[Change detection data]
[Start of Attachment]

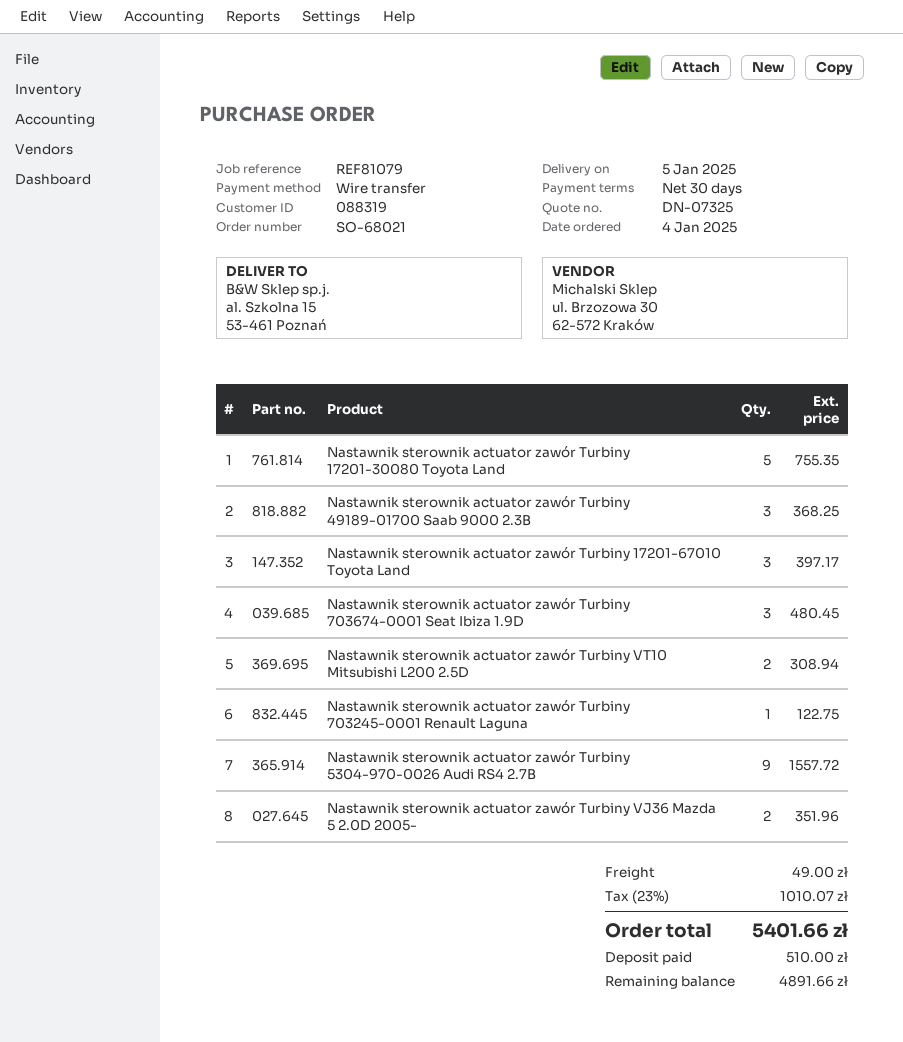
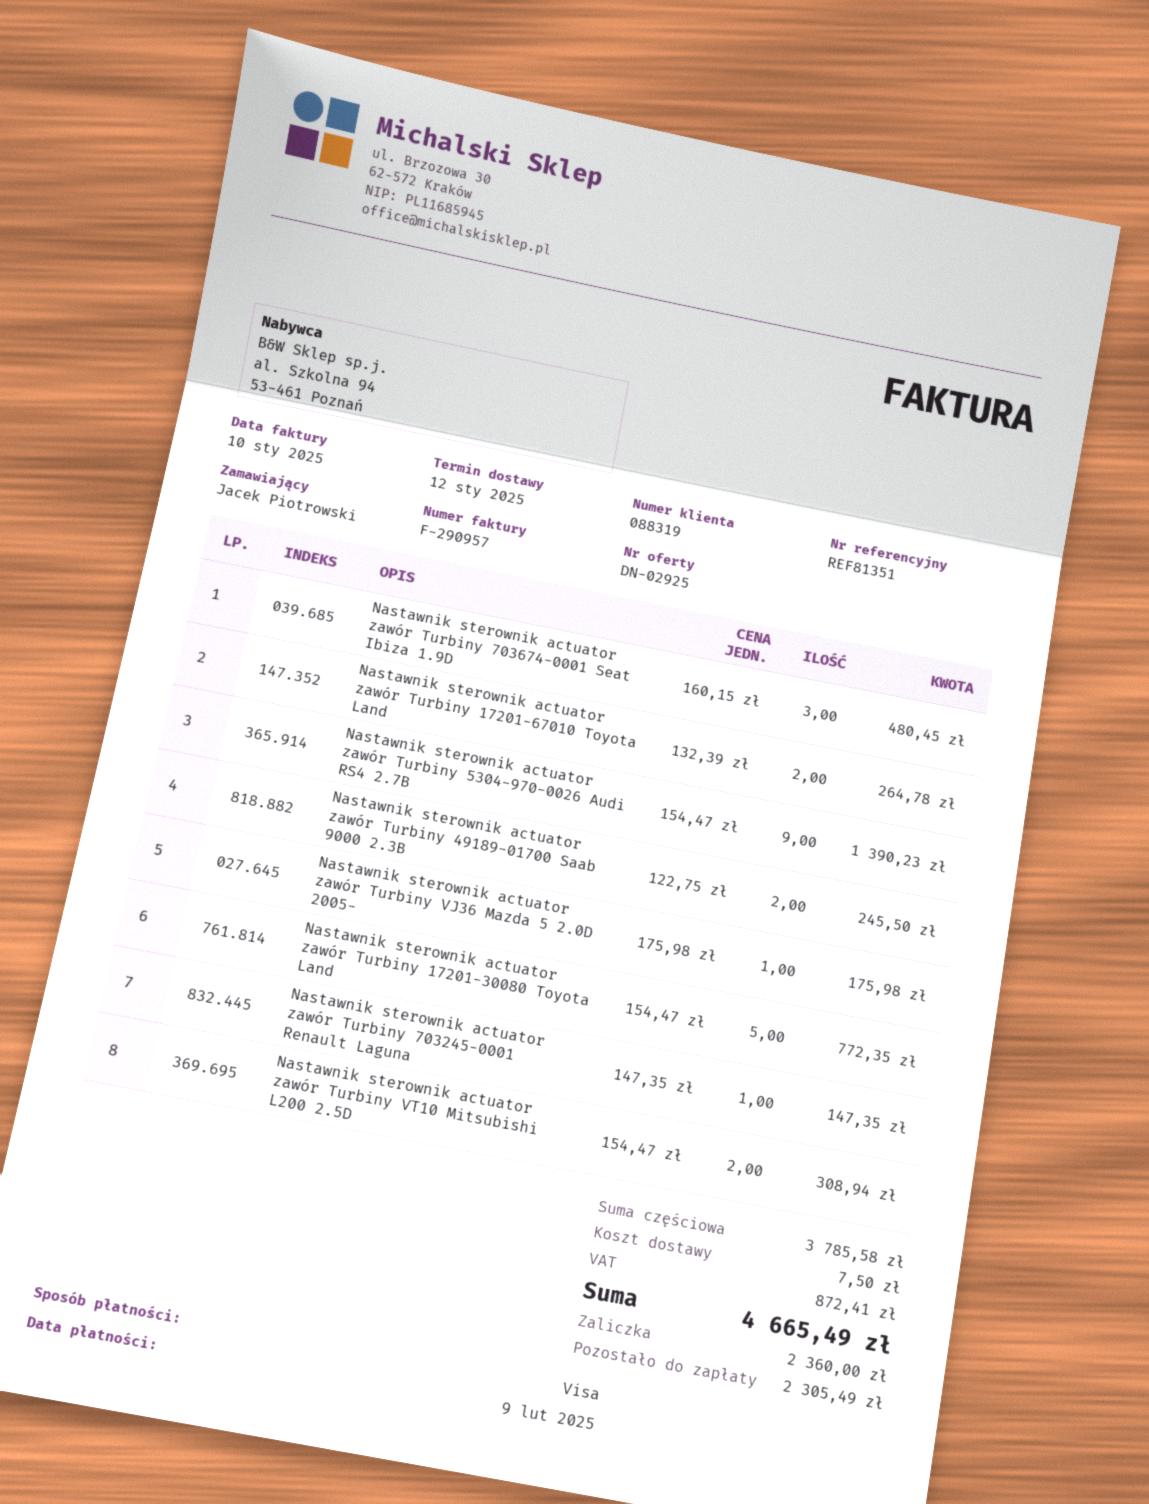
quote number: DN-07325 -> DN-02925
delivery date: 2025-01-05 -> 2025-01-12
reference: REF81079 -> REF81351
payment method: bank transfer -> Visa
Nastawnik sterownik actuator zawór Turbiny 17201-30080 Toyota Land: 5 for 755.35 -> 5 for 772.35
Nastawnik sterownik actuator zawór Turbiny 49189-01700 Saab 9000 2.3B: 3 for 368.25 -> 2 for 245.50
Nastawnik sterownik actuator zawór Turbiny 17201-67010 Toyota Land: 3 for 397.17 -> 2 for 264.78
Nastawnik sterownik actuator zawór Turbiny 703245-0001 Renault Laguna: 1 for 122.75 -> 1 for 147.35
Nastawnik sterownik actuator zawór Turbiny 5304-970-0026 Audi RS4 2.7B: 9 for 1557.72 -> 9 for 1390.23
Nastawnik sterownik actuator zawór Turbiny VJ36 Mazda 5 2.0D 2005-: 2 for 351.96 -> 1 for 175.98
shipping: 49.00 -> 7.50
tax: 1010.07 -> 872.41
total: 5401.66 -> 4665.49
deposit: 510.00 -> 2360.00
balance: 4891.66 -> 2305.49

[End of Attachment]

First drop every picture, then print the data above exactly as it stands.

quote number: DN-07325 -> DN-02925
delivery date: 2025-01-05 -> 2025-01-12
reference: REF81079 -> REF81351
payment method: bank transfer -> Visa
Nastawnik sterownik actuator zawór Turbiny 17201-30080 Toyota Land: 5 for 755.35 -> 5 for 772.35
Nastawnik sterownik actuator zawór Turbiny 49189-01700 Saab 9000 2.3B: 3 for 368.25 -> 2 for 245.50
Nastawnik sterownik actuator zawór Turbiny 17201-67010 Toyota Land: 3 for 397.17 -> 2 for 264.78
Nastawnik sterownik actuator zawór Turbiny 703245-0001 Renault Laguna: 1 for 122.75 -> 1 for 147.35
Nastawnik sterownik actuator zawór Turbiny 5304-970-0026 Audi RS4 2.7B: 9 for 1557.72 -> 9 for 1390.23
Nastawnik sterownik actuator zawór Turbiny VJ36 Mazda 5 2.0D 2005-: 2 for 351.96 -> 1 for 175.98
shipping: 49.00 -> 7.50
tax: 1010.07 -> 872.41
total: 5401.66 -> 4665.49
deposit: 510.00 -> 2360.00
balance: 4891.66 -> 2305.49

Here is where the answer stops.